ForgeLore

hero
dashbaord
project creation
output
chat
experiments
project list
project details
literature search
admin
Project architecture

Inspiration

ForgeLore grew out of a simple question: what would a “GitHub Copilot moment” look like for science? Modern IDE copilots 10x software development; I’ve felt that across co‑ops and side projects. Researchers deserve the same leverage. The name combines “Forge” (to craft, to shape) and “Lore” (knowledge) — a place where new knowledge is forged.

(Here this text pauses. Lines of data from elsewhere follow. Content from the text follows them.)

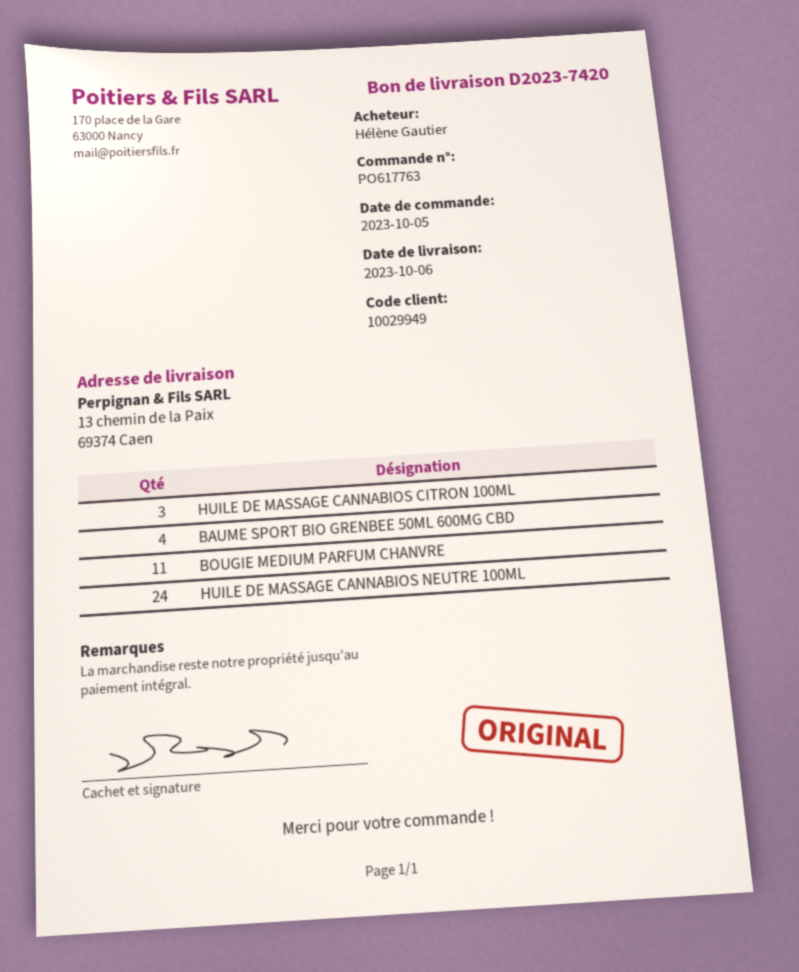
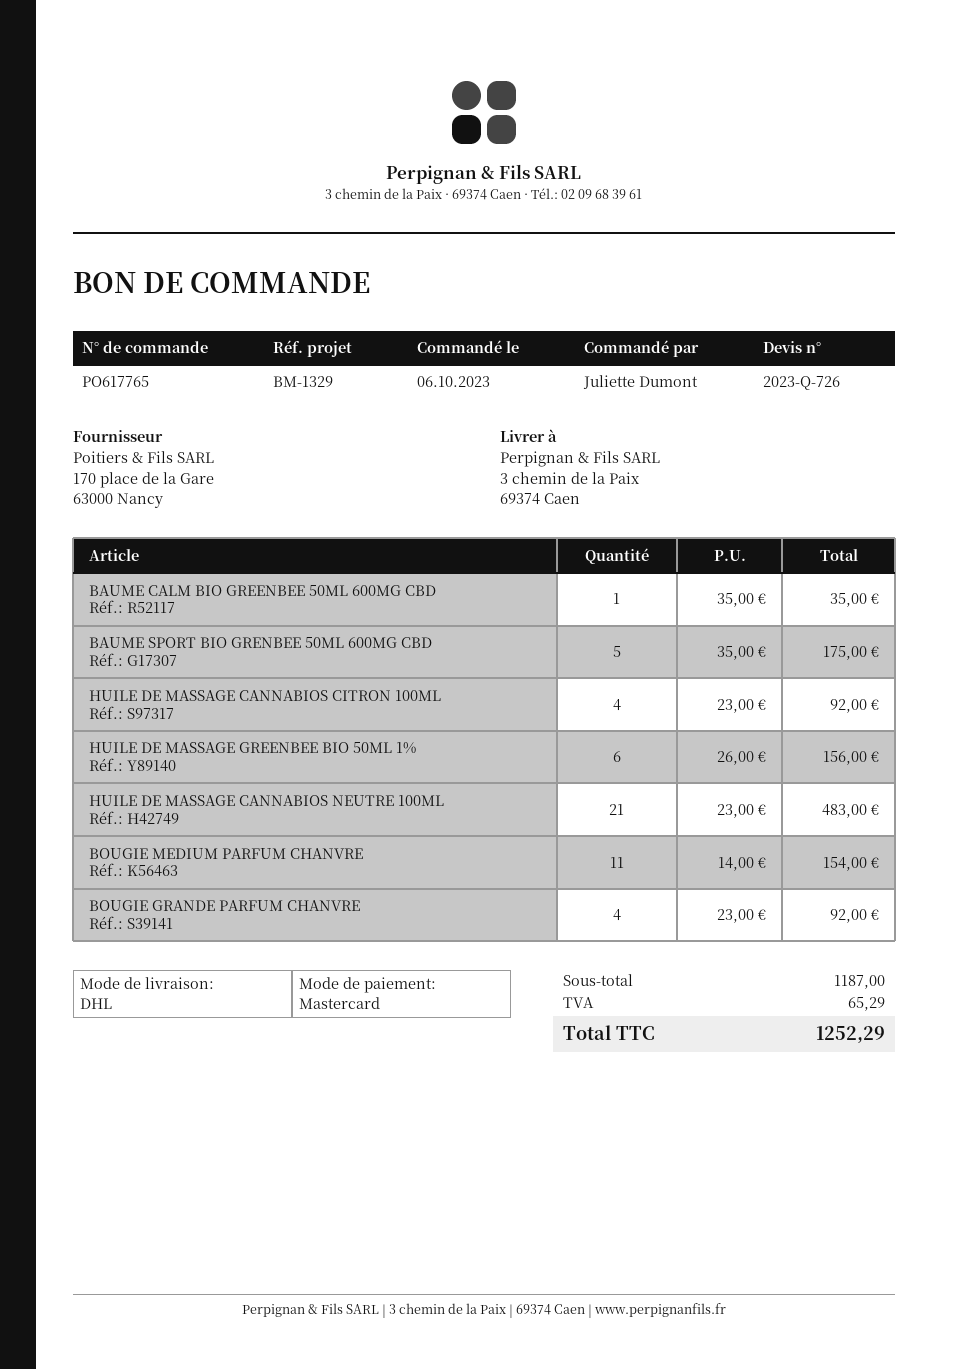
order number: PO617763 -> PO617765
order date: 2023-10-05 -> 2023-10-06
ordered by: Hélène Gautier -> Juliette Dumont
ship to: 13 chemin de la Paix, 69374 Caen -> 3 chemin de la Paix, 69374 Caen
HUILE DE MASSAGE CANNABIOS CITRON 100ML: 3 -> 4
BAUME SPORT BIO GRENBEE 50ML 600MG CBD: 4 -> 5
HUILE DE MASSAGE CANNABIOS NEUTRE 100ML: 24 -> 21
BAUME CALM BIO GREENBEE 50ML 600MG CBD: none -> 1
HUILE DE MASSAGE GREENBEE BIO 50ML 1%: none -> 6
BOUGIE GRANDE PARFUM CHANVRE: none -> 4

I kept seeing teams bend coding copilots for research tasks they weren’t built for. That gap inspired a purpose‑built copilot for academics and R&D: a system that searches real literature, proposes and tests ideas, and assembles a defensible 10x'ing a researchers capabilities.

What it does

ForgeLore feels like stepping into a lab with a tireless researcher who never loses context. You begin with a question or a seed paper; it fans out across arXiv, DOAJ, Semantic Scholar, and OpenAlex, weaving the relevant threads into a single, clean shape and linking open‑access PDFs whenever possible. Inside the workspace, your Paper, Hypotheses, Experiments, Citations, and Notes live together as one developing narrative. The agentic loop reads what it found, proposes testable hypotheses, runs quick simulations when warranted, and stitches the results into LaTeX you can edit and export. You can even talk to the project itself; ask why a result changed, which sources ground a claim, or what to test next, and it answers with context of the paper.

A full run typically takes about 40–60 minutes and costs roughly $0.40–$0.80, which means universities or enterprises will be able to run batches of ForgeLearn in parallel in order to target and push forward the research and development of topics that possibly are not able to be studied due to lack of resources, funding, or motivation.

How we built it

The stack is intentionally simple and sturdy. Django powers the backend with server‑rendered templates for speed and reliability. Research services are async modules sharing a resilient HTTP client with retries and backoff; providers for arXiv, DOAJ, Semantic Scholar, and OpenAlex are fanned out in parallel and normalized into a single PaperRecord. On top sits a set of agent frameworks built with the OpenAI Agents SDK but designed to be model‑agnostic, so we can swap in local or third‑party models as they improve. Five frameworks orchestrate eleven simple yet incredibly versatile agents, and every exchange is validated with Pydantic so the shape of the conversation stays dependable.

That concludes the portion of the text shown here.